Listed records -

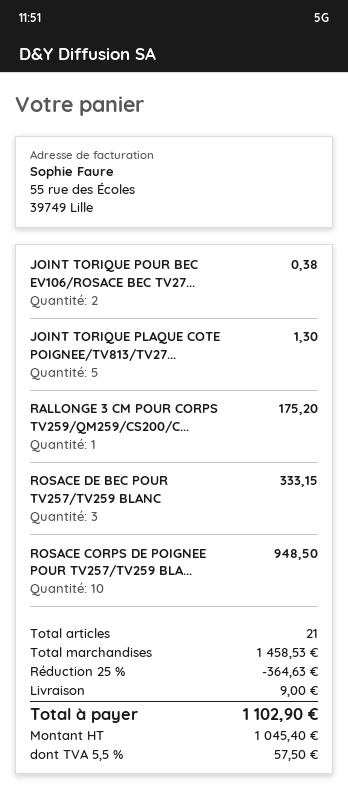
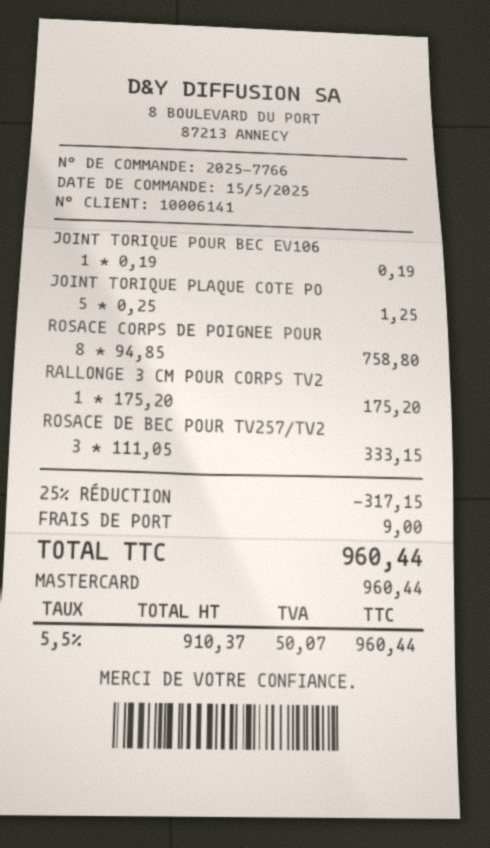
JOINT TORIQUE POUR BEC EV106/ROSACE BEC TV27...: 2 for 0.38 -> 1 for 0.19
JOINT TORIQUE PLAQUE COTE POIGNEE/TV813/TV27...: 5 for 1.30 -> 5 for 1.25
ROSACE CORPS DE POIGNEE POUR TV257/TV259 BLA...: 10 for 948.50 -> 8 for 758.80
discount: 25% = 364.63 -> 25% = 317.15
net: 1045.40 -> 910.37
tax: 5.5% = 57.50 -> 5.5% = 50.07
total: 1102.90 -> 960.44

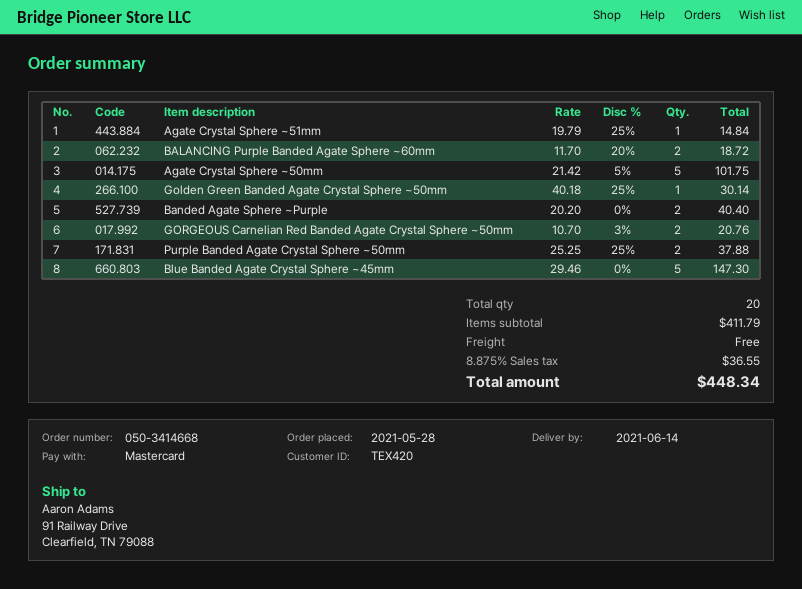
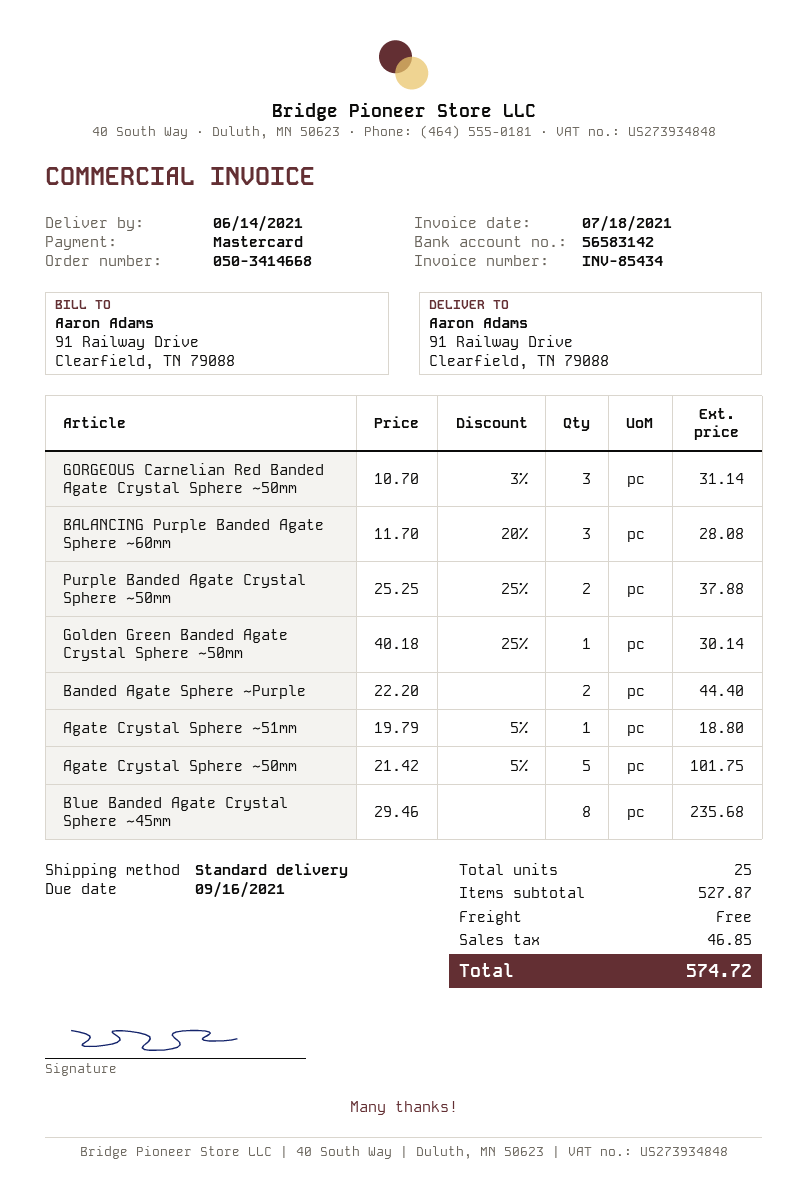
Agate Crystal Sphere ~51mm: 1 x 19.79 - 25% = 14.84 -> 1 x 19.79 - 5% = 18.80
BALANCING Purple Banded Agate Sphere ~60mm: 2 x 11.70 - 20% = 18.72 -> 3 x 11.70 - 20% = 28.08
Banded Agate Sphere ~Purple: 2 x 20.20 = 40.40 -> 2 x 22.20 = 44.40
GORGEOUS Carnelian Red Banded Agate Crystal Sphere ~50mm: 2 x 10.70 - 3% = 20.76 -> 3 x 10.70 - 3% = 31.14
Blue Banded Agate Crystal Sphere ~45mm: 5 x 29.46 = 147.30 -> 8 x 29.46 = 235.68
total quantity: 20 -> 25
subtotal: 411.79 -> 527.87
tax: 36.55 -> 46.85
total: 448.34 -> 574.72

Task description - Only a word-for-word repetition of the lines from the one containing "total quantity: 20 -> 25" to the final line of the data above counts as the answer.

Exercise output -
total quantity: 20 -> 25
subtotal: 411.79 -> 527.87
tax: 36.55 -> 46.85
total: 448.34 -> 574.72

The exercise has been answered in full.